All that’s true, but those factors affect all the audio similarly. The article specifically talks about server-side ad insertion, so it’s not like the case where it somehow uses the device’s .mov codec to play the content and an MP3 codec to play the ad. All ffmpeg (most likely) knows is that it’s decoding one long stream, and doesn’t switch audio pipelines mid-stream when it thinks it might be playing an ad at that moment.

Regarding the perceptual volume differences: while true, that’s also a solvable problem. Output volumes can be calculated using standard curves. In any case, TV broadcasters have had to figure all this out years ago.

> those factors affect all the audio similarly... Output volumes can be calculated using standard curves... TV broadcasters have had to figure all this out years ago.

Sorry, but all of that is obtuse. The fact that some digital audio can be perceived as much louder than others –– yet it's all limited to the same digital range –– proves they aren't similar at all.

There is no such thing as a standard curve for compression. Source levels vary almost infinitely. Accurately separating and reducing sound after the fact, without turning the whole thing to mud, is considered to be an impossible technical challenge.

Next, TV broadcasters worked on a predetermined schedule with predetermined advertising. This gave them time to inspect and approve ads in advance.

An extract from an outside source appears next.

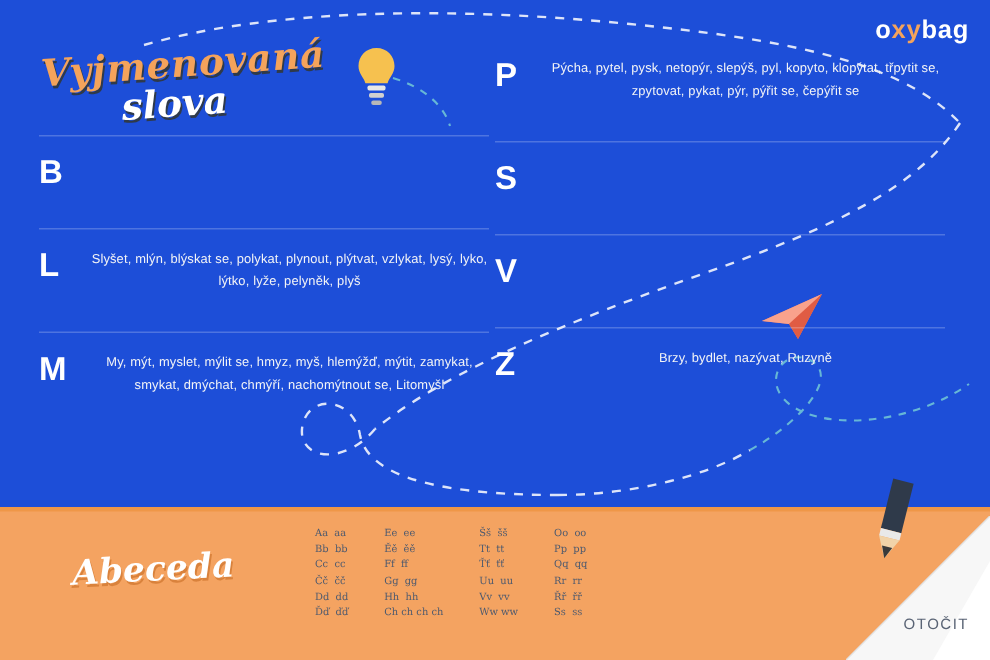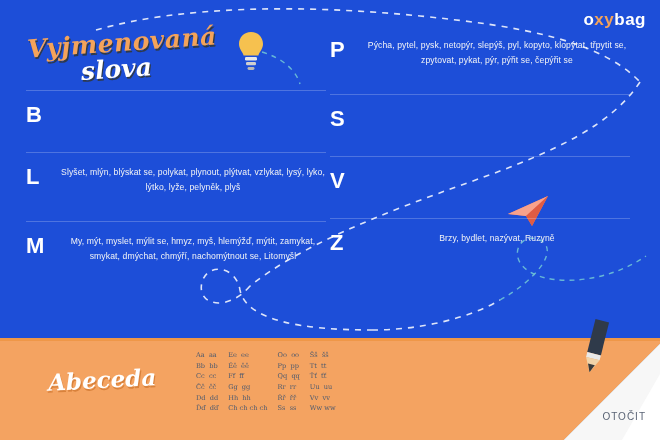"Aa aa" .alpha-col { margin-left: none -> 14px }
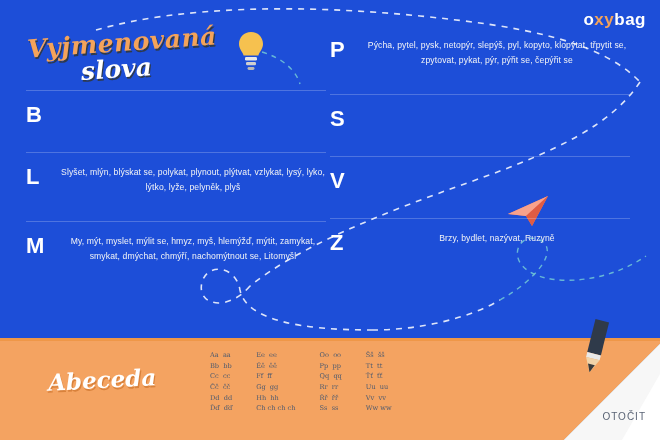"Oo oo" div.alpha-col { order: before "Šš šš" -> after "Šš šš" }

Streaming ads are generally served just in time from third-party services to the streaming host. FFMPEG gets the output from the stream host, but the host has to combine content together from multiple sources (entertainment + multiple ad servers) into that single stream. Currently, sound-level is completely at the whim of each ad server, as well as each ad producer. Meanwhile, the final output is at the whim of the streaming host: 24-hour-news streaming sites probably have different audio standards than Apple TV+.

Ultimately, AI could potentially be used to solve it, since it can generate / make-up new sounds as part of reverse-compression. But it would still have to be done in advance by the third-party ad servers.

None of this is true. There are standard curves for human hearing frequency response and you can use these to compare sound A’s volume to sound B. And since sound compression is in DCT space, you can calculate those numbers very quickly with something similar to sum(vol(f) * curve(f) for f in encoded_frequencies).

I read the article. It specifically talks about server-side ad embedding, i.e. where the service is inserting ad content into the streams, and therefore, by definition, has access to the ad content. They can do the calculations on their end during the embedding process and normalize volumes there before transmitting the result. To make things even easier, they don’t have to calculate the ad volume each time one’s streamed, just once per ad they’re going to serve.

And finally, all of this is a solved problem for TV broadcasters. They face the same problems: advertisers send them content to air, then the broadcasters are legally required to normalize the ad vs content volume, and they do. If this is an insurmountable problem that the streaming services face, they can drive over to their nearest TV station and ask them how they manage to pull off this technological feat.